Carlos Chafin is a facilitator, a visionary who sees the dots in the local music scene most of us miss and connects them in interesting and unusual ways. A natural alchemist, he’s gone from session musician to studio chief, executive to educator, a man who looks to build bridges using music to create new relationships and opportunities in the River City.

I first met him at one of his Shockoe Sessions, an in-studio musical mixer that combines a live concert performance with an informal meet and greet that draws people from Richmond’s business, political, technical and creative communities. Chafin is an affable host, easy to talk to. Talking about music energized him, and he seemed to grow more so as the evening wore on. He has always been around music, he says, taking the advice of his studio musician father.

“My father steered me towards studio work,” he says. ‘He said it was better than being a touring musician because you could have dinner at home and sleep in your own bed every night.”

By the time he was 16, Chafin was a session piano player at the old Alpha Audio Recording Studios, where much of the work consisted of advertising jingles. Some of the musicians on those sessions would go on to become members of Bruce Springsteen’s E Street Band and a young Pat Benatar sang some of those jingles. The studio was like a second home to the young Chafin. “I knew exactly what I wanted to do at age 11, and I’m still doing it today,” he says.

But what Chafin seems to do best is find ways to bring people together. The setting is In Your Ear Studio, the business he started in 1991 with the late musician Robbin Thompson. Chafin is using his studio not only as a business, but also as an agent of social interaction. Take education, for example. In Your Ear just completed the first academic year of its joint venture with Virginia Commonwealth University.

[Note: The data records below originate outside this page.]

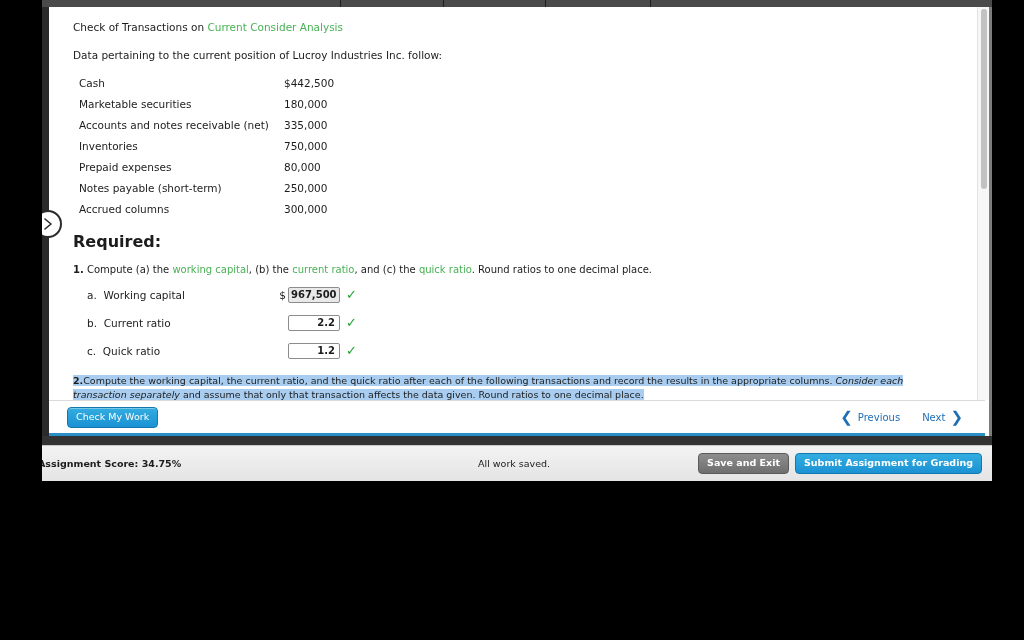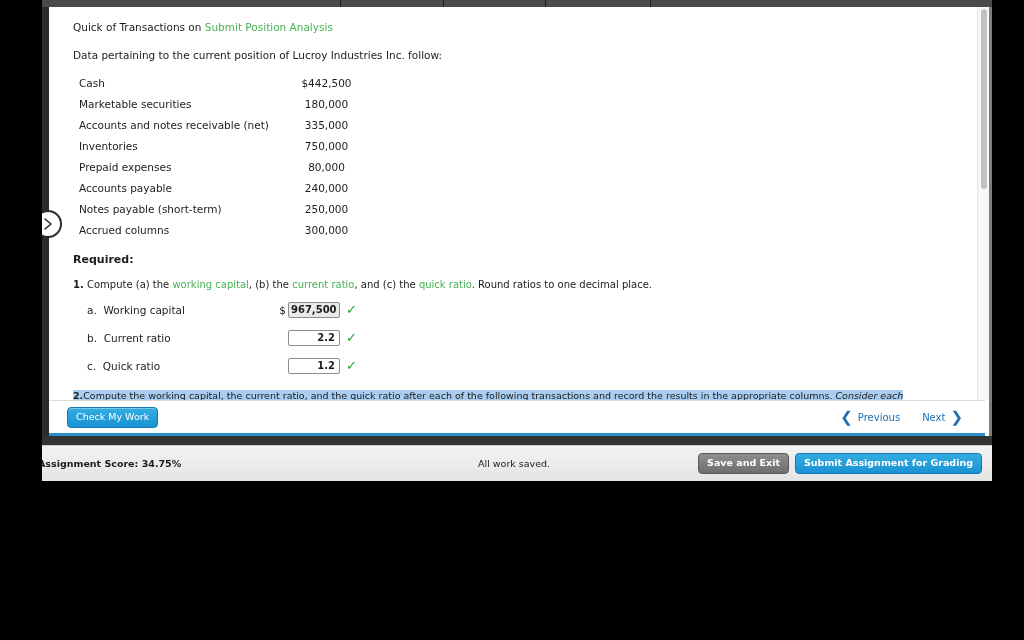"Quick of Transactions on" span { text: Quick -> Check }
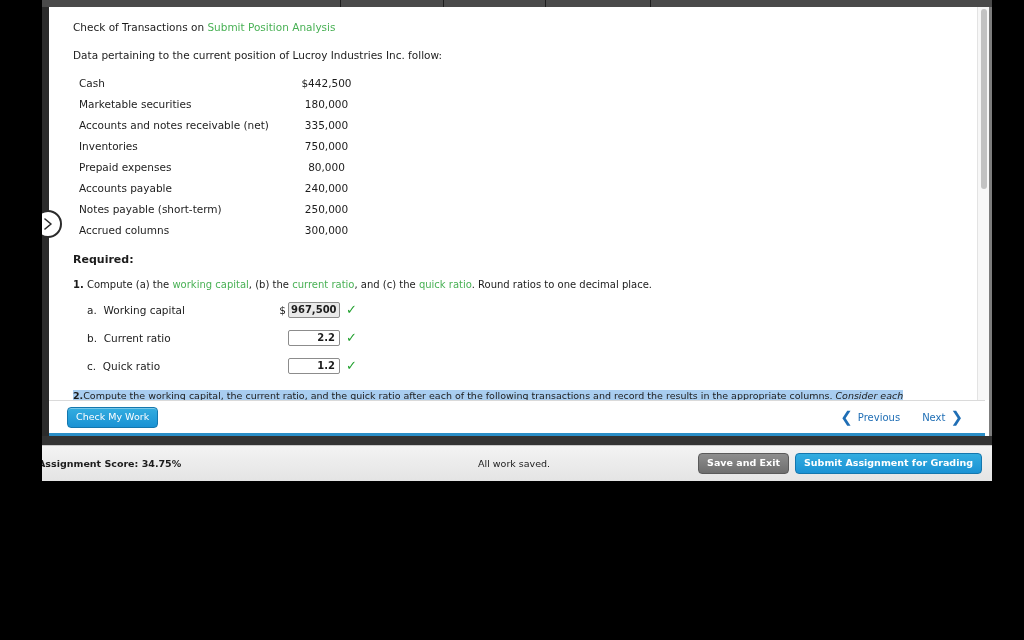"Submit Position Analysis" span.green { text: Submit Position -> Current Consider }
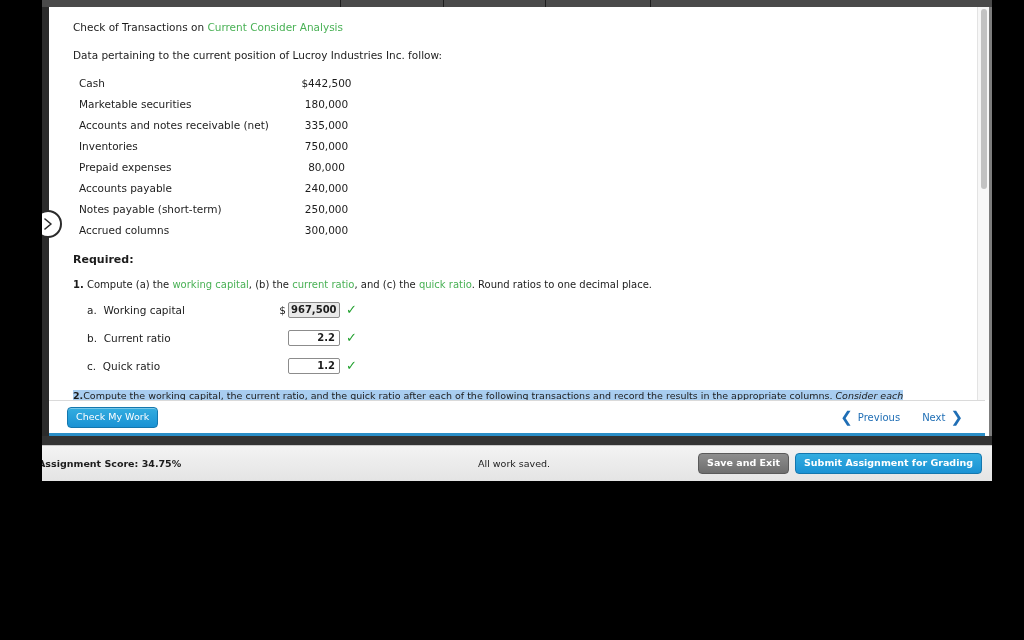"$442,500" table.datatbl td.amt { text-align: center -> left }
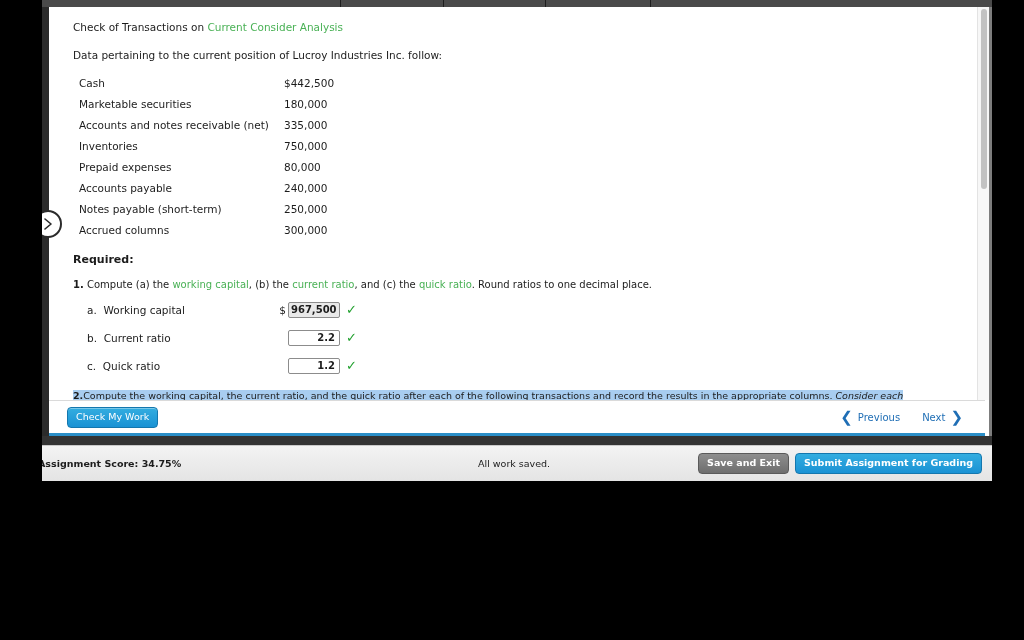"Accounts payable" tr { html: <tr> <td>Accounts payable</td> <td>240,000</td> </tr> -> none }
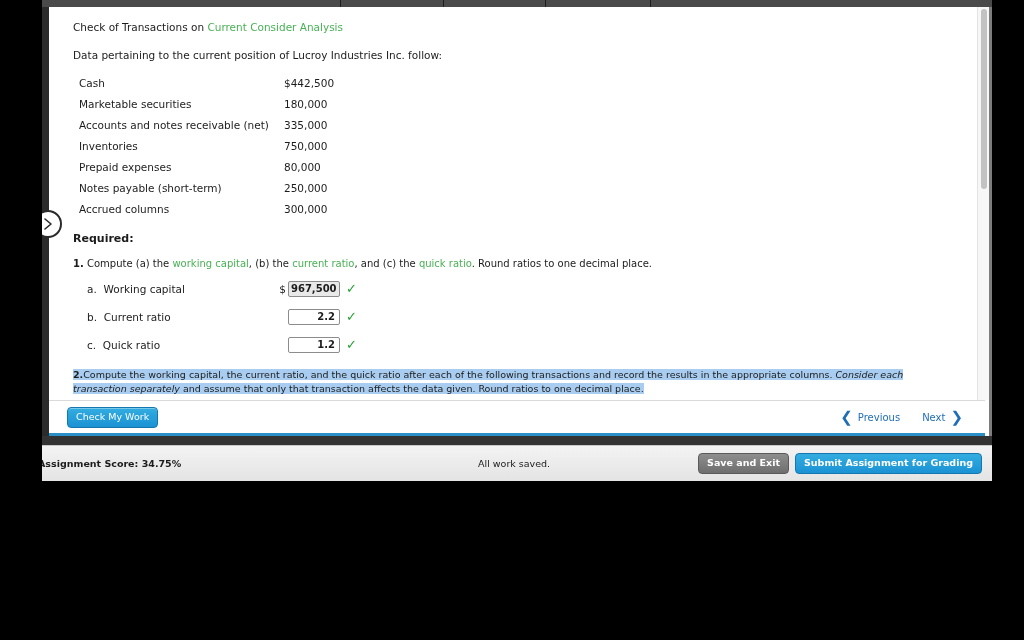"Required:" .required-hd { font-size: 11px -> 16px }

Dubbed the AMPT program, an acronym for advanced media production and technology, the curriculum is taught at In Your Ear and offers a certificate in media production. This program was conceived and birthed by Chafin and is a product of his vision and passion.

That passion is on full display in Chafin’s concert series, the Shockoe Sessions. The events are held after work, usually beginning around 5:30 p.m. The attendees are emailed invitations and encouraged to come early. There are corporate sponsors from around the city who take turns as unofficial hosts. Usually beer is provided by a local brewery and appetizers provided by local restaurants.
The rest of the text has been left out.